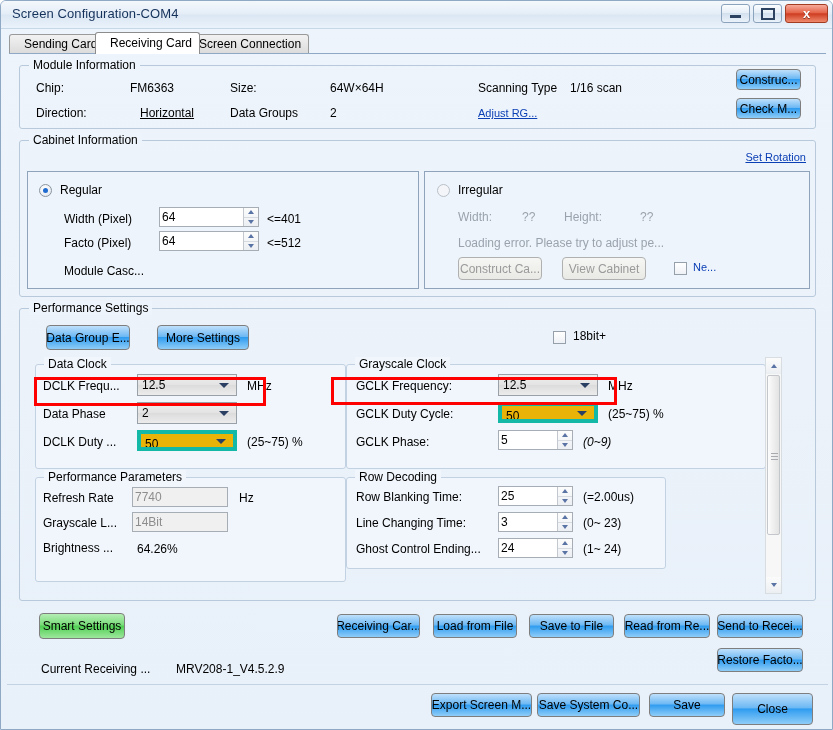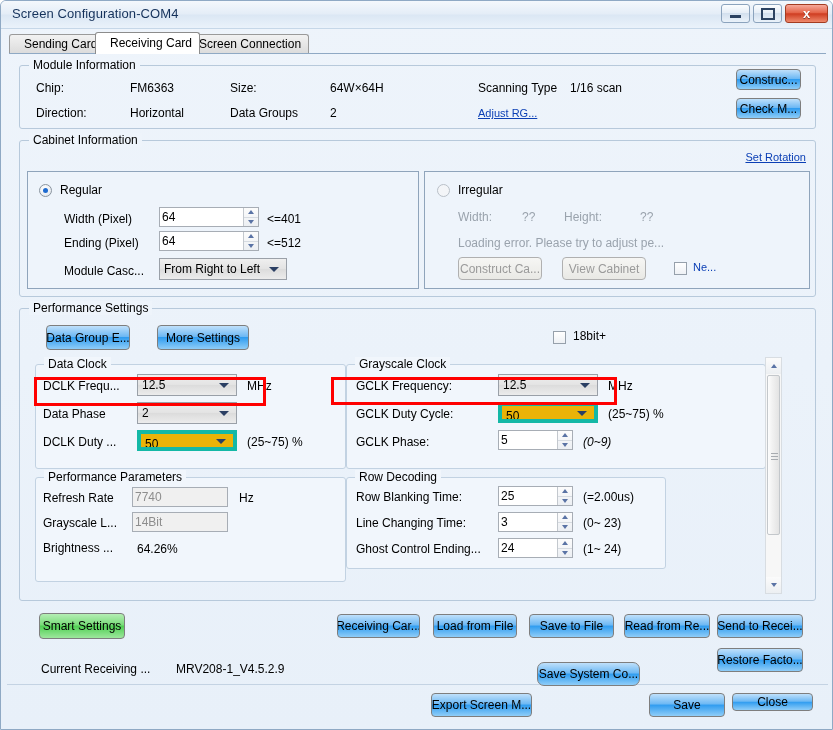"Horizontal" div.lbl { left: 110px -> 120px; text-decoration: none -> underline }
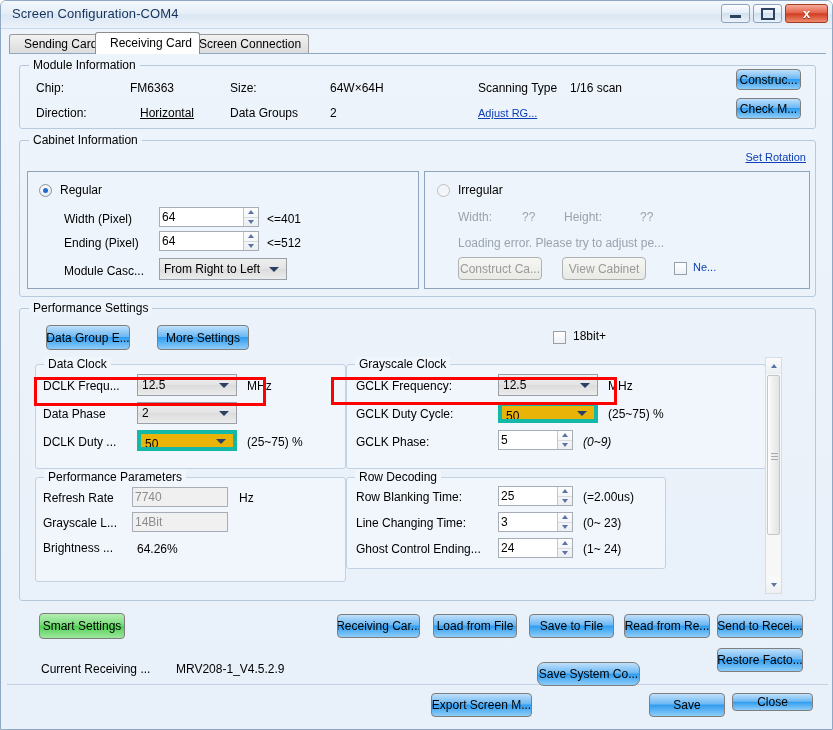"Ending (Pixel)" div.lbl { text: Ending -> Facto }
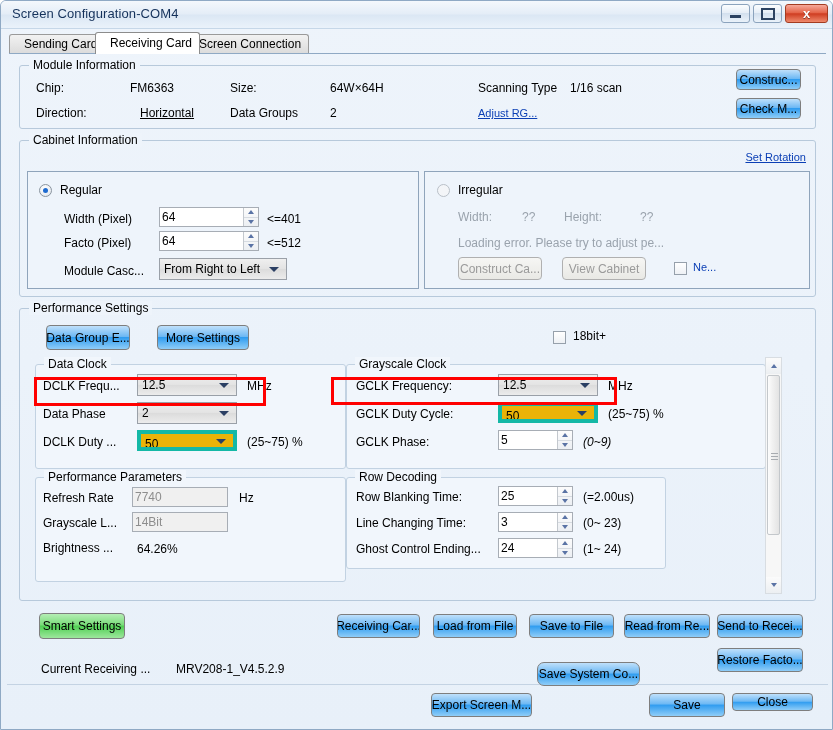"From Right to Left" div.combo { html: <div> <span>From Right to Left</span> <span></span> </div> -> none }
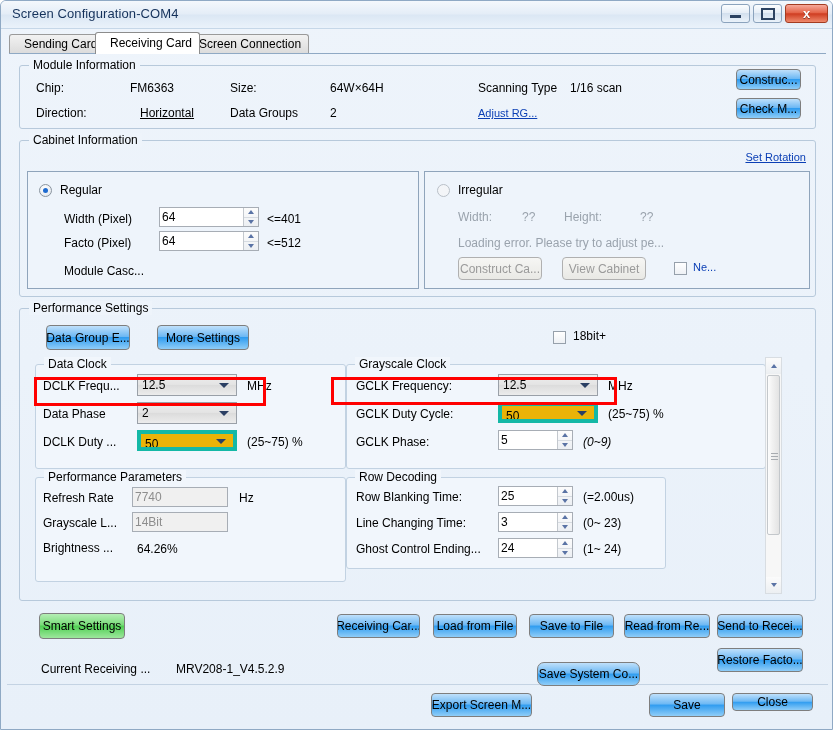"Save System Co..." div.btn { border-radius: 7px -> none; top: 661px -> 692px }
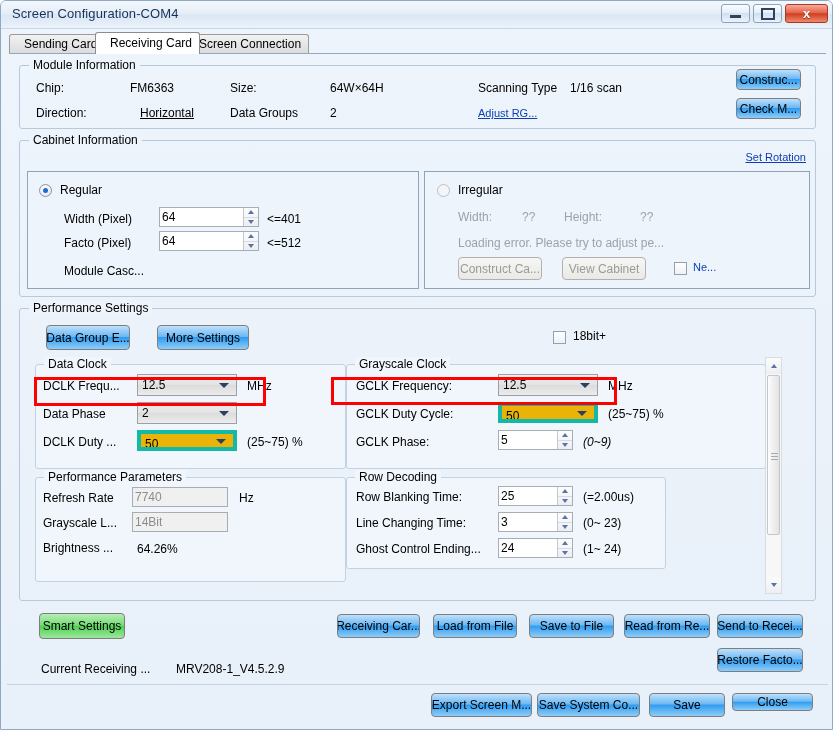"Close" div.btn { height: 18px -> 32px }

- - -

> **What is needed**:
The entries above should be reproduced exactly, without their pictures.

> **Answer**:
"Horizontal" div.lbl { left: 110px -> 120px; text-decoration: none -> underline }
"Ending (Pixel)" div.lbl { text: Ending -> Facto }
"From Right to Left" div.combo { html: <div> <span>From Right to Left</span> <span></span> </div> -> none }
"Save System Co..." div.btn { border-radius: 7px -> none; top: 661px -> 692px }
"Close" div.btn { height: 18px -> 32px }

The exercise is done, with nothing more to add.